Sor Serafina es algo atolondrada e impresionable, pero Esperanza no y su memoria es a la vez buena y precisa. Entonces nos contó que el historiador del siglo X Al-Masudi ya hablaba en su obra de los navegantes árabes desaparecidos en el gran «mar de niebla y oscuridad». Años después, habían vuelto, cargados de tesoros y relatos de una tierra desconocida donde había praderas de oro y minas de piedras preciosas.

—¿Y tú has visto ese libro?

—Desde luego. En la biblioteca de mi padre —respondió Esperanza.

—Así, pues, ¿lo que sor Serafina ha dicho de que los conquistadores encontraron una orden de religiosas españolas en América podría ser cierto? ¿Los fuertes vientos podrían haber desviado hacia el oeste el navío que transportaba a nuestra misión?

—Si fue posible para algunos, ¿por qué no para otros? —replicó Esperanza.

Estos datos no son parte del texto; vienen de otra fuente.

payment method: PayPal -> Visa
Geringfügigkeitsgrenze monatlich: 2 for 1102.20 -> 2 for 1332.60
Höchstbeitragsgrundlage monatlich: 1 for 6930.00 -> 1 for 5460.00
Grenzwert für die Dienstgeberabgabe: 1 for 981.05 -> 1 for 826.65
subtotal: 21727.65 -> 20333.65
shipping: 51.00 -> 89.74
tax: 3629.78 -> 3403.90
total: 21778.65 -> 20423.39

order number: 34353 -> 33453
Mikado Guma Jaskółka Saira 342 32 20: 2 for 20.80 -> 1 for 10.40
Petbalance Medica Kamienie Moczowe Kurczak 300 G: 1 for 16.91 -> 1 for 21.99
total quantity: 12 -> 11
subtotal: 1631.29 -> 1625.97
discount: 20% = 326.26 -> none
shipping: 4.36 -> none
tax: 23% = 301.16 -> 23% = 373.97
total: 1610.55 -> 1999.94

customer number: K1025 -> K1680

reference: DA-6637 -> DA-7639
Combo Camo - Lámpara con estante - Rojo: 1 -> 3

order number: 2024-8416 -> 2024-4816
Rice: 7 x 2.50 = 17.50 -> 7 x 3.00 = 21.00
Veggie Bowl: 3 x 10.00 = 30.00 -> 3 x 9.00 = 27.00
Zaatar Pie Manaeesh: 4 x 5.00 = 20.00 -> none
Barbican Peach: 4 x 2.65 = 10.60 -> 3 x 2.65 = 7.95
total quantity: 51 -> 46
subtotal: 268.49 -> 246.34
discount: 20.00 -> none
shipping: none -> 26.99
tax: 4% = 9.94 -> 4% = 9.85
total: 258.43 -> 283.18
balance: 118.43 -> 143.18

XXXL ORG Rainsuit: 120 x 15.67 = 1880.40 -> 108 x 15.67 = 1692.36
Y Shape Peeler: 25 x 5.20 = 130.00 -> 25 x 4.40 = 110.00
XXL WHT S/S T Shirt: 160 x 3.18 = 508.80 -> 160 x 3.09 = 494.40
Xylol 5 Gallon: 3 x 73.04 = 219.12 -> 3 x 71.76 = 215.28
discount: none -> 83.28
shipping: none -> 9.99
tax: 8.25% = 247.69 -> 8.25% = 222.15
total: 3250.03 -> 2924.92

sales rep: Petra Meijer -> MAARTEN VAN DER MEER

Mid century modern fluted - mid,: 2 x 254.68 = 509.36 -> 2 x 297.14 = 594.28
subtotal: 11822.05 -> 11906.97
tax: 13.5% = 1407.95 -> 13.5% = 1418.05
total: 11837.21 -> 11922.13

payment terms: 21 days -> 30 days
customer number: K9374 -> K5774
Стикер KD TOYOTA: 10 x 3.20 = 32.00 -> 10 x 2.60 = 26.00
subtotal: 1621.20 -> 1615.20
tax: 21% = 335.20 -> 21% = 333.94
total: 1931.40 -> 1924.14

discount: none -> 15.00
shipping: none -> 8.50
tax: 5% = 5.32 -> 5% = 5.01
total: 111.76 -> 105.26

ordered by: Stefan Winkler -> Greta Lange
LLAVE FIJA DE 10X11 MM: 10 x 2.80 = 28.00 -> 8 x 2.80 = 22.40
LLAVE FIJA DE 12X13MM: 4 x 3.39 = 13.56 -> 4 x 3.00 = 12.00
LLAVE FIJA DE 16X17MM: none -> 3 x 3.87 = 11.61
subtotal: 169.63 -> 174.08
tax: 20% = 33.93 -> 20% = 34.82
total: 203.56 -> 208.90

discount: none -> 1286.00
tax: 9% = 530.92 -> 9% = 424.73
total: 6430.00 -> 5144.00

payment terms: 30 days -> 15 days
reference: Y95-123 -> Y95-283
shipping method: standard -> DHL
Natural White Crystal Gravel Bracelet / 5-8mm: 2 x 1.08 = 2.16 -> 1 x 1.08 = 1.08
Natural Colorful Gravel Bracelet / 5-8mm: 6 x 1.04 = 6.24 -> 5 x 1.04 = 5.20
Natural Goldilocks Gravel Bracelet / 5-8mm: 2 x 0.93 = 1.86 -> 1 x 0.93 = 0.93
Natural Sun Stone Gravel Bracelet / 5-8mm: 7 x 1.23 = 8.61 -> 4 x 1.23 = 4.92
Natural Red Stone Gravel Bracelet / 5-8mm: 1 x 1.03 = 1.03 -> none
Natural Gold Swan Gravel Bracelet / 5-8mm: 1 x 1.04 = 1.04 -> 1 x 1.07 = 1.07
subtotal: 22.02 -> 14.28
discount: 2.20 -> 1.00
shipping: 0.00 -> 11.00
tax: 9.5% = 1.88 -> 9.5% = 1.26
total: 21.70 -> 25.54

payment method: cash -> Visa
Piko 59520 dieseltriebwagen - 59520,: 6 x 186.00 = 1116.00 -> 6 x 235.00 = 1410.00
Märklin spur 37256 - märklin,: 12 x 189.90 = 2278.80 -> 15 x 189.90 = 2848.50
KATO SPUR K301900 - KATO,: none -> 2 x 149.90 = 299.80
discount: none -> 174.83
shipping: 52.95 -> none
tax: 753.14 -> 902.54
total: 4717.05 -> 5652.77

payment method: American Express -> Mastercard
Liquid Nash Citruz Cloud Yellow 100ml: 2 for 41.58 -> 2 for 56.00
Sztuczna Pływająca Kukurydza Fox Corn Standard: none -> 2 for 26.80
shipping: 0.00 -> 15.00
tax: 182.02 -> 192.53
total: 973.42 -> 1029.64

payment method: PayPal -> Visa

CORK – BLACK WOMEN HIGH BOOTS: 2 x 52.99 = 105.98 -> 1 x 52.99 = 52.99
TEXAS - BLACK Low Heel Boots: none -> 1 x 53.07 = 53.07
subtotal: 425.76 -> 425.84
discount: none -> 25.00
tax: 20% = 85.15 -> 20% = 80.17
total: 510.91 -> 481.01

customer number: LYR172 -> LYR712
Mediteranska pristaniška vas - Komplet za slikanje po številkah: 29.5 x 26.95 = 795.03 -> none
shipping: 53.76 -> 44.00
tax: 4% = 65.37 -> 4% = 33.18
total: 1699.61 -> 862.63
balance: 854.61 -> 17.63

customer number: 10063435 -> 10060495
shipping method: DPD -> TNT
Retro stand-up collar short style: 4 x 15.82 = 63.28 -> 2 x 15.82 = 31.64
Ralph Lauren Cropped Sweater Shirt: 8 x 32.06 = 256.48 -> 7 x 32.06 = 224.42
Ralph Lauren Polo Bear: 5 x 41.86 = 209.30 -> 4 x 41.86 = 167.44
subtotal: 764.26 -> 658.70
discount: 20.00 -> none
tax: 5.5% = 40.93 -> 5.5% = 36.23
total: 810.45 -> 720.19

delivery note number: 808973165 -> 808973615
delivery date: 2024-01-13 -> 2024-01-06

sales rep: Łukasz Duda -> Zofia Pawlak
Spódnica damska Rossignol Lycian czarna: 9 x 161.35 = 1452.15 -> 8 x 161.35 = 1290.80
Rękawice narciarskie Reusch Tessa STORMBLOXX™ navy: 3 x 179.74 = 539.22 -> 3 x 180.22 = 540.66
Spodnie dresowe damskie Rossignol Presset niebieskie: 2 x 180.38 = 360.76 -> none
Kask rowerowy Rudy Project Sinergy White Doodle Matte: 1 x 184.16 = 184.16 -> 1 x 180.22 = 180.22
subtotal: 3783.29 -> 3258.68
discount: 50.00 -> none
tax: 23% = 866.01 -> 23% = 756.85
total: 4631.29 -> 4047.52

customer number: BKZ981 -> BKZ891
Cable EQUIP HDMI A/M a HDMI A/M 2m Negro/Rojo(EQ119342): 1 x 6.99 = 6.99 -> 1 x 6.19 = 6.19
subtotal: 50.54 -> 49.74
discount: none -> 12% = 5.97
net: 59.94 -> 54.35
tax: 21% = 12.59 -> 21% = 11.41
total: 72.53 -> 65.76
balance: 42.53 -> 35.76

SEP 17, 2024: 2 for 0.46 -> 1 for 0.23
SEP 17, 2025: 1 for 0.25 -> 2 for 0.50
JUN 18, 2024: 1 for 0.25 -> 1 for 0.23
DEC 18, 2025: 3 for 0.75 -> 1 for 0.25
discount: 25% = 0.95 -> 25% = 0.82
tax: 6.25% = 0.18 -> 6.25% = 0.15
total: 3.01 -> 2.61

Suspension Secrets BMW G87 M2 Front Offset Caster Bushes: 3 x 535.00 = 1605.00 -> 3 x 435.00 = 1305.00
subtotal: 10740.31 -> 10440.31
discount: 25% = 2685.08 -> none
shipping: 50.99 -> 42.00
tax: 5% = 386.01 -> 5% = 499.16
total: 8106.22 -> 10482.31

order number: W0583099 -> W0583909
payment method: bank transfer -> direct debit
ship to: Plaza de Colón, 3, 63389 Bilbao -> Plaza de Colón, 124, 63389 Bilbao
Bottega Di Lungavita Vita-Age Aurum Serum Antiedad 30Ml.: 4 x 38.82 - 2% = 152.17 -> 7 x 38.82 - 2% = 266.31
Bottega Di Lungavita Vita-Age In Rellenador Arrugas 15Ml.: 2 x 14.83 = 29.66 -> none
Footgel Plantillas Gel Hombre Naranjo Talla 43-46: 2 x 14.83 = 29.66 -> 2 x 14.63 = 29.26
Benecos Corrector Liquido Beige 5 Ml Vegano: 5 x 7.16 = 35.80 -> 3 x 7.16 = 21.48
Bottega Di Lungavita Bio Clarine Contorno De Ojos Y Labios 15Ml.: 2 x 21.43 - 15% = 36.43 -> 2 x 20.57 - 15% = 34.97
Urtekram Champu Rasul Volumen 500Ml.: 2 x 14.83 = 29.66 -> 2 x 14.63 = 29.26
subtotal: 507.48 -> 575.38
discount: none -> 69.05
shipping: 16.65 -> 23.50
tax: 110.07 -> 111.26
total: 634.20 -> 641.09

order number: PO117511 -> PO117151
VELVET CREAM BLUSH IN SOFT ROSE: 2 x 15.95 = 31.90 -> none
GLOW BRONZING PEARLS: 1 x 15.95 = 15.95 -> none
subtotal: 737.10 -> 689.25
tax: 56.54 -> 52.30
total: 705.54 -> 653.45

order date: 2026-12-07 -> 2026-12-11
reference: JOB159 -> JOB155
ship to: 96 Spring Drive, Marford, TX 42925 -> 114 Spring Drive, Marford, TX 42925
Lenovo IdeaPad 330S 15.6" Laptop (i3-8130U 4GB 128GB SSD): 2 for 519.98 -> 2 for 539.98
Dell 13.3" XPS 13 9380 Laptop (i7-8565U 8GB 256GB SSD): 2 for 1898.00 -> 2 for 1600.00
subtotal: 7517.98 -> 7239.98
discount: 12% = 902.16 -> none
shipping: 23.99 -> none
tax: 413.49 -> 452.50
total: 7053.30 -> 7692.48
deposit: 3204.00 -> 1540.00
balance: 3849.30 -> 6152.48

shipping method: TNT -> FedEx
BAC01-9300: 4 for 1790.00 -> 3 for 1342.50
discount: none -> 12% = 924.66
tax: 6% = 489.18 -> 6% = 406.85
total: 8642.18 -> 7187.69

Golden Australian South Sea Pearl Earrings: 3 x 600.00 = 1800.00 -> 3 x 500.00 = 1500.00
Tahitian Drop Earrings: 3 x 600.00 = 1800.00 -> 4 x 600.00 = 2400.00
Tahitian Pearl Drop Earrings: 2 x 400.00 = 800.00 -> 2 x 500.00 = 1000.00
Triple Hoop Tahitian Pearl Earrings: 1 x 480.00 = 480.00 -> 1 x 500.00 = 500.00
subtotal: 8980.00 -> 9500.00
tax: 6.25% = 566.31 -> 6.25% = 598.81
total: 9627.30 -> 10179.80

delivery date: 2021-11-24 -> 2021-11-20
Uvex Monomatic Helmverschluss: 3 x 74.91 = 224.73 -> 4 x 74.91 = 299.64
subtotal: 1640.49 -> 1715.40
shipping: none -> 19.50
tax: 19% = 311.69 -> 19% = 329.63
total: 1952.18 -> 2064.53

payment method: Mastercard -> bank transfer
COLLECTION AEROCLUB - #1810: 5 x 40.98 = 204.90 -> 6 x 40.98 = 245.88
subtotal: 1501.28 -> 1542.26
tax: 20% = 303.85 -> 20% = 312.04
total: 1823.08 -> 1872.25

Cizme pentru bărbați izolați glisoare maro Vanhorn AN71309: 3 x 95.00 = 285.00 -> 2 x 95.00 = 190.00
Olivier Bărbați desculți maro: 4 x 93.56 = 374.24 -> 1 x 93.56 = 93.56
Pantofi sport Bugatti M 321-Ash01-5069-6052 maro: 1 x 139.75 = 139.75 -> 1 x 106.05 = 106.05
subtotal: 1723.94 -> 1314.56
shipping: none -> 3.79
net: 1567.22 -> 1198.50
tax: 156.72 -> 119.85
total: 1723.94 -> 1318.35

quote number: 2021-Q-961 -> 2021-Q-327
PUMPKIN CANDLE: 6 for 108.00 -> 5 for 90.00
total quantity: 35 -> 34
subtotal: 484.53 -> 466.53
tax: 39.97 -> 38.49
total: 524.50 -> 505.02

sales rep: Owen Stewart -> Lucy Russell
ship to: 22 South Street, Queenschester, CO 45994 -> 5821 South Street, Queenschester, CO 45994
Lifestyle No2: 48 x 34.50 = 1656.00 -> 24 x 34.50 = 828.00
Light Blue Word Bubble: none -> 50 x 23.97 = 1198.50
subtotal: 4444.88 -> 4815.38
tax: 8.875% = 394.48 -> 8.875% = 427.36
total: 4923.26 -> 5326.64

La abadesa le dio permiso para marcharse también.

La noté tan alterada como lo estaba yo.

—¿Monjas españolas en la Nueva España? Nuestras hermanas no se ahogaron, ni las capturaron los piratas. ¿Y el nombre… Hermanas Santas de Jesús? ¿Y el obispo no sabía nada al respecto?

Nos sentamos a comentar la imposibilidad de que aquello hubiese sucedido. Finalmente, la abadesa decidió que, si era cierto, había sido un milagro. Semejante noticia ¡después de treinta años de duelo! No nos atrevíamos a albergar esperanzas, pero aun así lo hacíamos. En cuanto el camino esté transitable, la abadesa enviará una misiva al convento que lleva nuestro nombre.

En el banquete de bienvenida de sor Serafina, hubo mucho júbilo. Se sacó más vino del habitual y se consumió.

Que todo aquel que lea esto rece por las Hermanas Santas de Jesús, dondequiera que estén. ¡Dios es todopoderoso!